----- Dataset content -----

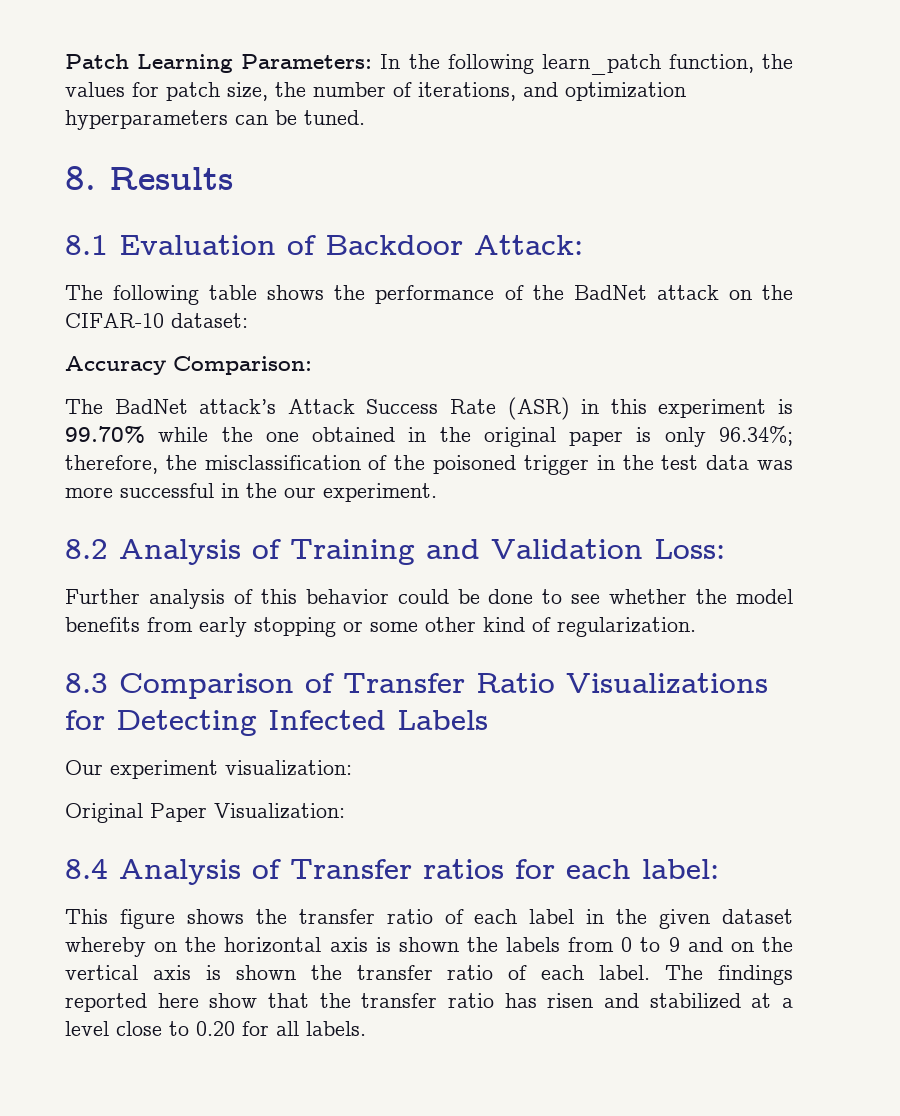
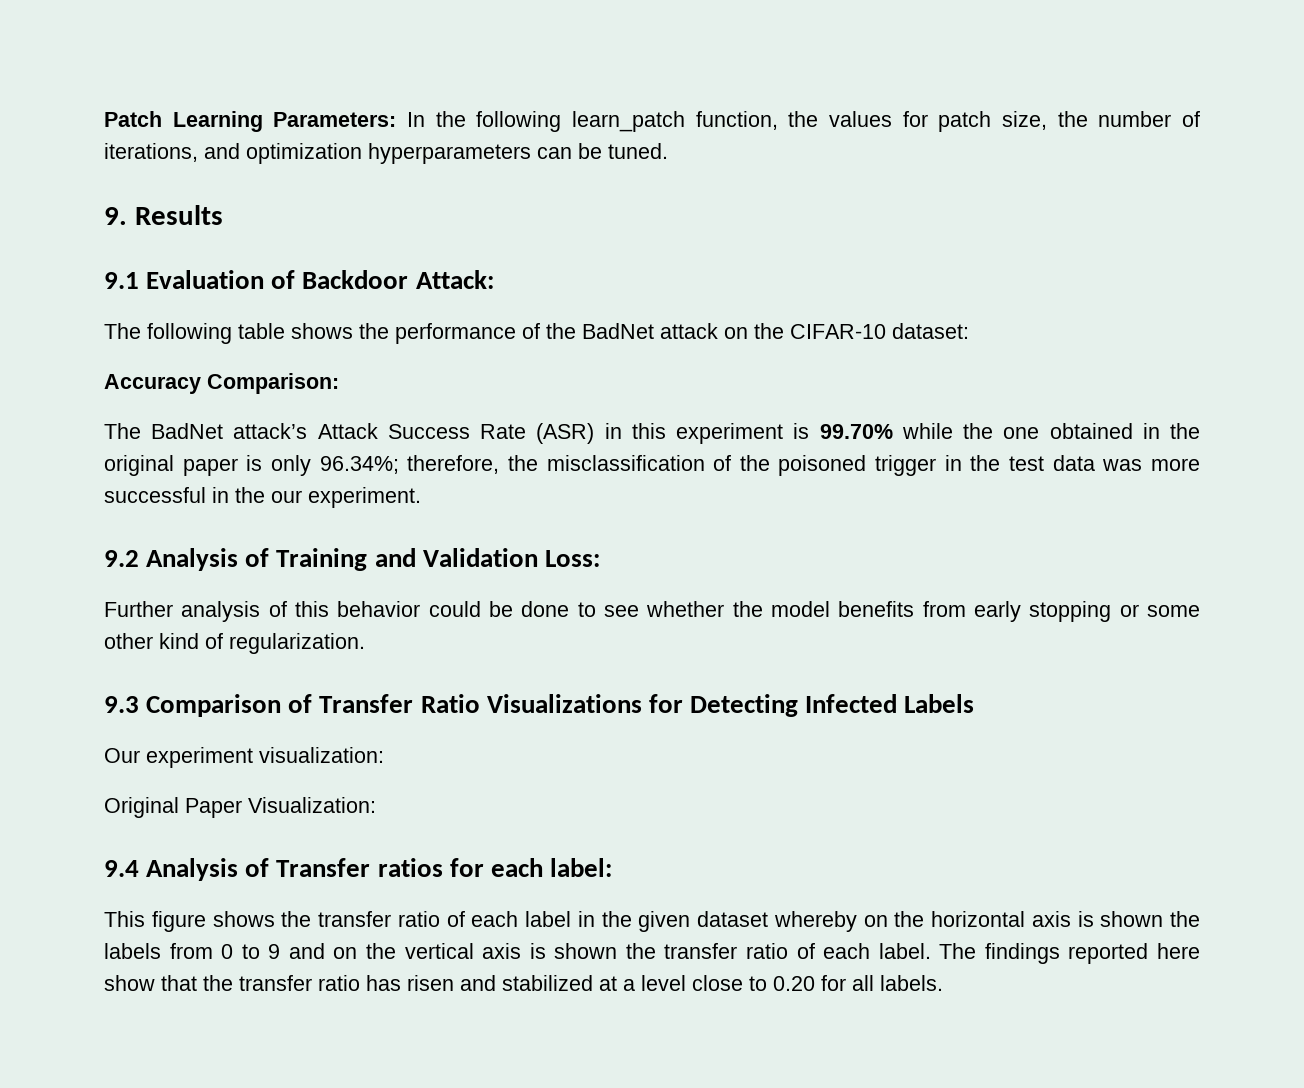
- 8. Results
+ 9. Results
- 8.1 Evaluation of Backdoor Attack:
+ 9.1 Evaluation of Backdoor Attack:
- 8.2 Analysis of Training and Validation Loss:
+ 9.2 Analysis of Training and Validation Loss:
- 8.3 Comparison of Transfer Ratio Visualizations for Detecting Infected Labels
+ 9.3 Comparison of Transfer Ratio Visualizations for Detecting Infected Labels
- 8.4 Analysis of Transfer ratios for each label:
+ 9.4 Analysis of Transfer ratios for each label:

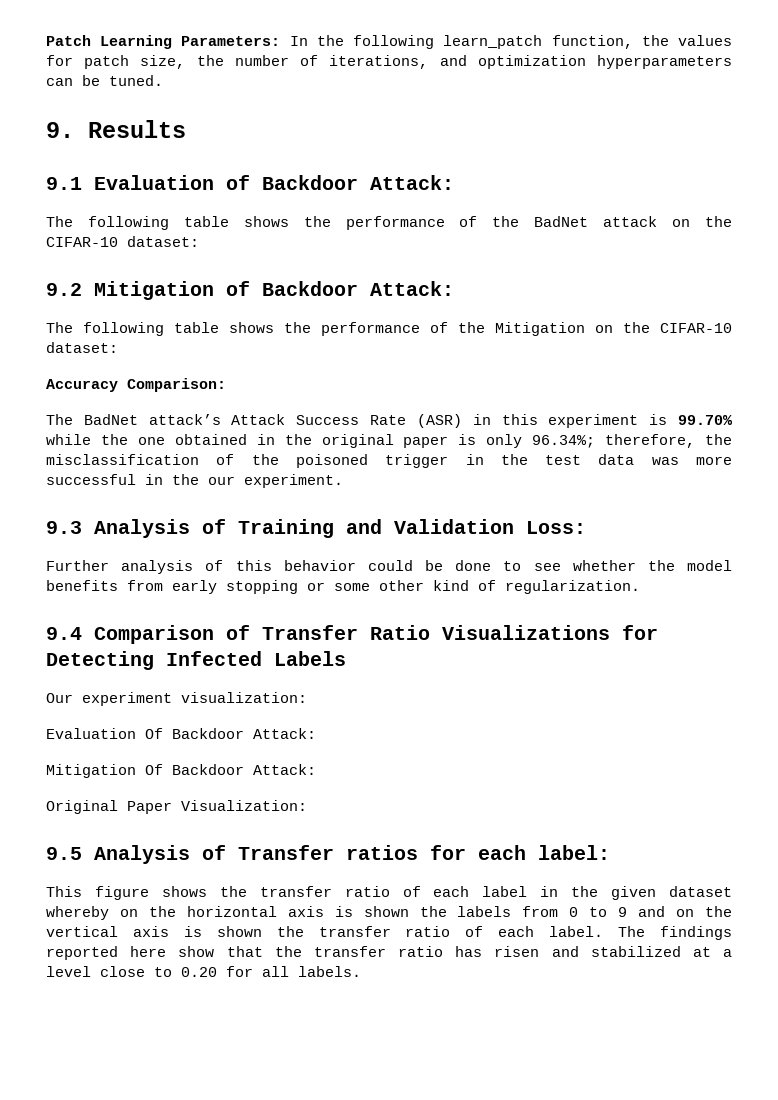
+ 9.2 Mitigation of Backdoor Attack:
+ The following table shows the performance of the Mitigation on the CIFAR-10 dataset:
- 9.2 Analysis of Training and Validation Loss:
+ 9.3 Analysis of Training and Validation Loss:
- 9.3 Comparison of Transfer Ratio Visualizations for Detecting Infected Labels
+ 9.4 Comparison of Transfer Ratio Visualizations for Detecting Infected Labels
+ Evaluation Of Backdoor Attack:
+ Mitigation Of Backdoor Attack:
- 9.4 Analysis of Transfer ratios for each label:
+ 9.5 Analysis of Transfer ratios for each label:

-----

What to do:
The answer must be one number: how many lines in the records above contain "Backdoor".

Written solution:
5